Identify specific features of user-innovated bots that facilitate moderation tasks.
Provide actionable insights for platform designers and community leaders to enhance moderation capabilities.
I served as the Lead Researcher on this project:
Study Design: Developed hypotheses based on prior qualitative research.
Data Collection: Sampled 300 Discord communities connected to Reddit, analyzing community size, team structure, and bot usage.
Quantitative Analysis: Performed statistical modeling to test hypotheses about bot adoption.
Publication: Authored the paper published in CHI 2020 Late Breaking Works and disseminated findings to both academic and practitioner audiences.
Hypothesis Testing: Examined three key propositions:
Larger communities are more likely to adopt moderation bots.
Smaller moderation teams are more likely to use bots due to resource constraints.

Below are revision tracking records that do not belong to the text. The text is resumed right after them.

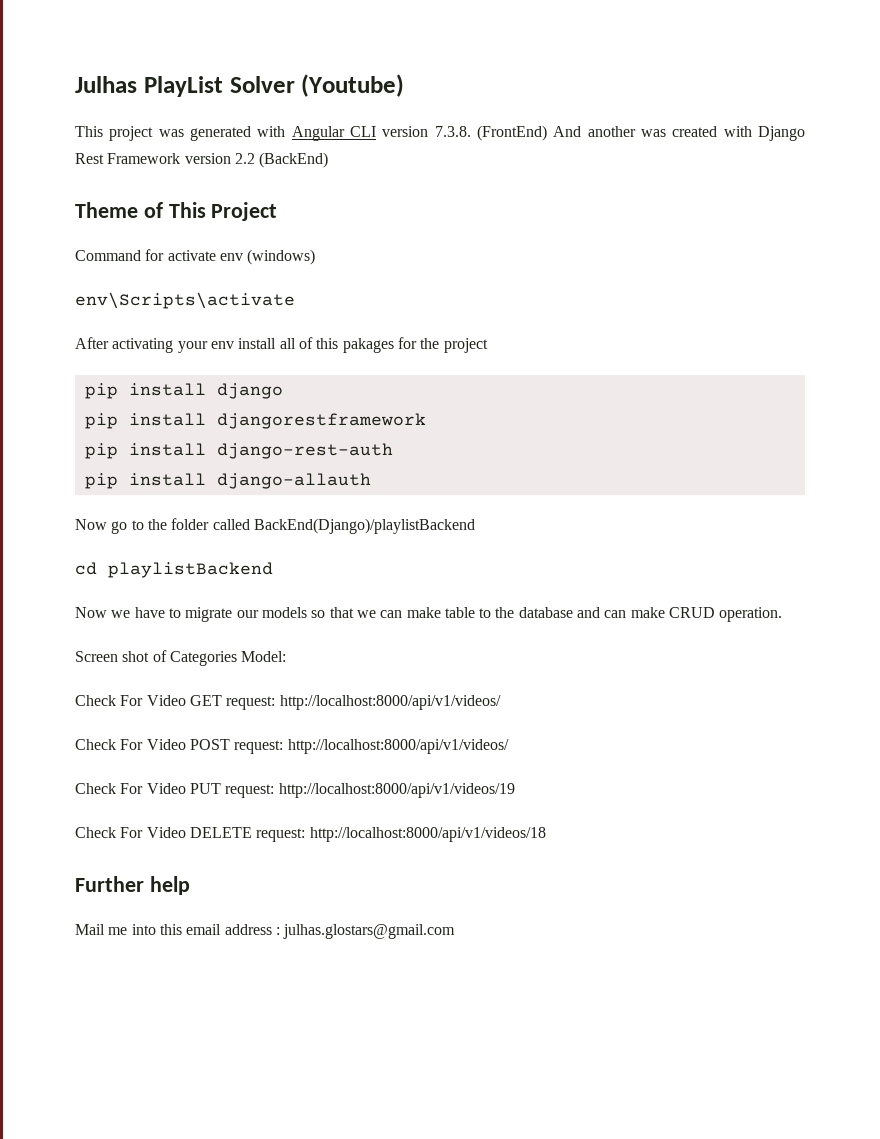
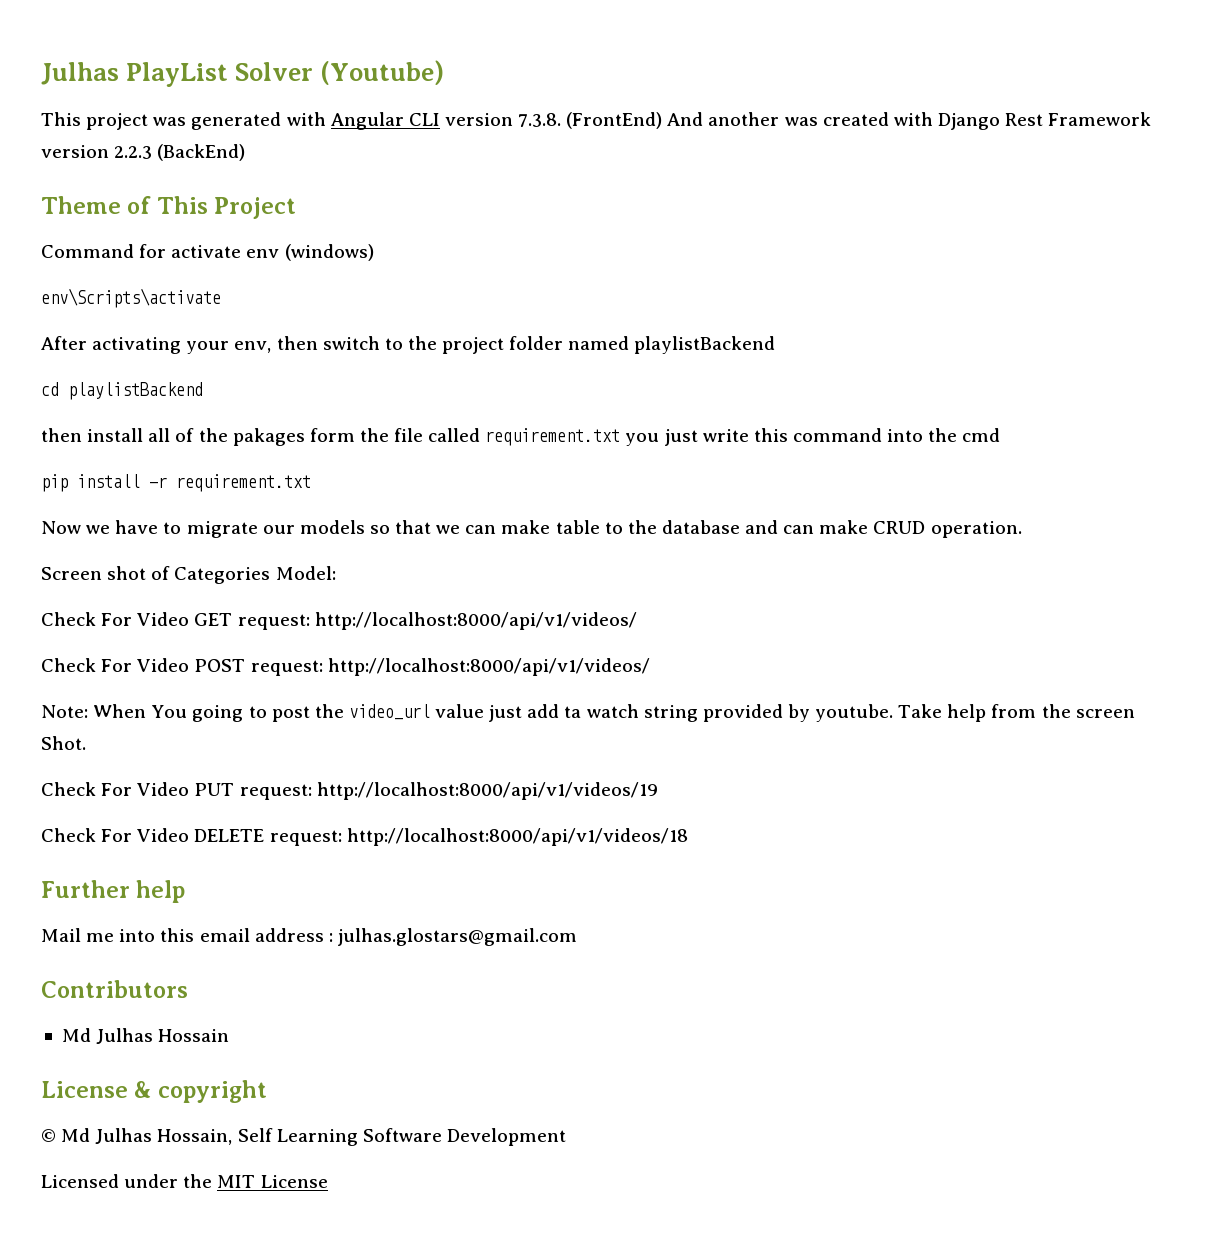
- This project was generated with Angular CLI version 7.3.8. (FrontEnd) And another was created with Django Rest Framework version 2.2 (BackEnd)
+ This project was generated with Angular CLI version 7.3.8. (FrontEnd) And another was created with Django Rest Framework version 2.2.3 (BackEnd)
- After activating your env install all of this pakages for the project
- pip install django
- pip install djangorestframework
- pip install django-rest-auth
- pip install django-allauth
- Now go to the folder called BackEnd(Django)/playlistBackend
+ After activating your env, then switch to the project folder named playlistBackend
  cd playlistBackend
+ then install all of the pakages form the file called requirement.txt you just write this command into the cmd
+ pip install -r requirement.txt
+ Note: When You going to post the video_url value just add ta watch string provided by youtube. Take help from the screen Shot.
+ Contributors
+ Md Julhas Hossain
+ License & copyright
+ © Md Julhas Hossain, Self Learning Software Development
+ Licensed under the MIT License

Experience moderating on Reddit correlates with bot adoption.
Data Management: Conducted rigorous data collection and organization from public and private sources (e.g., Reddit sidebars, Discord bot documentation).

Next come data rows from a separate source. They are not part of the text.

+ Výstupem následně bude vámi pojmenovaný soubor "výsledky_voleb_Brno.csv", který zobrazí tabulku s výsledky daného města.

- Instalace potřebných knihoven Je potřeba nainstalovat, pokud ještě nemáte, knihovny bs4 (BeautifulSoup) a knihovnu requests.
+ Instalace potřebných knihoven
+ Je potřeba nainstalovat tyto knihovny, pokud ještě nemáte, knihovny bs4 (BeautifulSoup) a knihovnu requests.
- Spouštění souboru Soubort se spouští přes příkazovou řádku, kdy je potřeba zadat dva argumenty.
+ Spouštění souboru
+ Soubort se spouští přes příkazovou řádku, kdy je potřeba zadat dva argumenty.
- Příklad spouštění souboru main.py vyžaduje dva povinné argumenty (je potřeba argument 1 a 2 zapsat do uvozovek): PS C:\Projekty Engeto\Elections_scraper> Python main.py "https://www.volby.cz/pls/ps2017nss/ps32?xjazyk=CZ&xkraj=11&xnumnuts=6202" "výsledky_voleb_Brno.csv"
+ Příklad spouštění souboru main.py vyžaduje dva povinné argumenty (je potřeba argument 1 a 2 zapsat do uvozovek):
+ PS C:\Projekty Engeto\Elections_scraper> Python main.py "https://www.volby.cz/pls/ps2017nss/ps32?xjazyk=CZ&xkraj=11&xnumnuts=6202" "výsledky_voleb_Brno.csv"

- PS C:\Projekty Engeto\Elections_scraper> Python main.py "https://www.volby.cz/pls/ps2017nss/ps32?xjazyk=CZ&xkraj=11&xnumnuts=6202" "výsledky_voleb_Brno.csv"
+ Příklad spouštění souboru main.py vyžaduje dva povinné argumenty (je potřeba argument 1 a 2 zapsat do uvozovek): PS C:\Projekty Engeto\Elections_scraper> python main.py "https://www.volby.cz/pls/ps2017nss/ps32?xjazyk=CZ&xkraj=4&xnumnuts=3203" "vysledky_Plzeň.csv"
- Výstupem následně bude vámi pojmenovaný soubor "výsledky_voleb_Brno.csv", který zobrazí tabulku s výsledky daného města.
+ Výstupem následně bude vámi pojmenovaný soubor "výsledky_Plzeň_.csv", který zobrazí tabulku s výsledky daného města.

Built subreddit data web scraper with Python and Reddit API.
Tool Analysis: Investigated the prevalence of three bot features: automod, mod logs, and mod mail.
Collaboration: Partnered with research colleagues for feedback and refinement of findings.

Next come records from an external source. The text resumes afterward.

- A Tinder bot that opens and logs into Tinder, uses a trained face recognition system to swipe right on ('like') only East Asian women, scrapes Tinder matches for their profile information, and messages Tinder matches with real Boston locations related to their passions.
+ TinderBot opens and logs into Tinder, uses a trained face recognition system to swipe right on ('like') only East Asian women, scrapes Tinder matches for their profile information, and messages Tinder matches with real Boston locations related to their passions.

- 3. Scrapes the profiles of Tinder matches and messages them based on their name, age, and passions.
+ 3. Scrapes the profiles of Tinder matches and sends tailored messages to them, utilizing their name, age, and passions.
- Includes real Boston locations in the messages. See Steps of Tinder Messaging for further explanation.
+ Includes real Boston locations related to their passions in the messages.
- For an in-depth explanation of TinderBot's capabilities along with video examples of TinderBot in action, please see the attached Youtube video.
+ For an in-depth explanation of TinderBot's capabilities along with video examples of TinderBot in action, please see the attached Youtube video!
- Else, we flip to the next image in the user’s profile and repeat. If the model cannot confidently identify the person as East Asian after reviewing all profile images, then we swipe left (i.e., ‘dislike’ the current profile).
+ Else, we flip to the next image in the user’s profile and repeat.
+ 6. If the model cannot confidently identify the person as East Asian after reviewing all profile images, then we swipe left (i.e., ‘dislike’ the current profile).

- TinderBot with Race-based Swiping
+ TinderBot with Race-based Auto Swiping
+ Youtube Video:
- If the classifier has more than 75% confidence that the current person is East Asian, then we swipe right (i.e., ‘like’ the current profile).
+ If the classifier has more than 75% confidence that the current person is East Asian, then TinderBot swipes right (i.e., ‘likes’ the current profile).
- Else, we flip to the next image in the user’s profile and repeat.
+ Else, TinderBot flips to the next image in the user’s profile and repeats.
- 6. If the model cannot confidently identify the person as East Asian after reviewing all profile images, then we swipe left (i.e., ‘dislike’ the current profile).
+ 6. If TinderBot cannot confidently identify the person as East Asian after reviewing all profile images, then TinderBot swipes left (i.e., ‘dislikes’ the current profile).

Found that larger communities are significantly more likely to adopt bots with features such as mod logs and mod mail.
Discovered no strong relationship between team size or prior Reddit experience and bot adoption, contrary to initial hypotheses.
Highlighted the utility of bots in scaling governance tasks, especially for communities managing extensive membership bases.
Provided recommendations for designing platform features that better support custom moderation tools.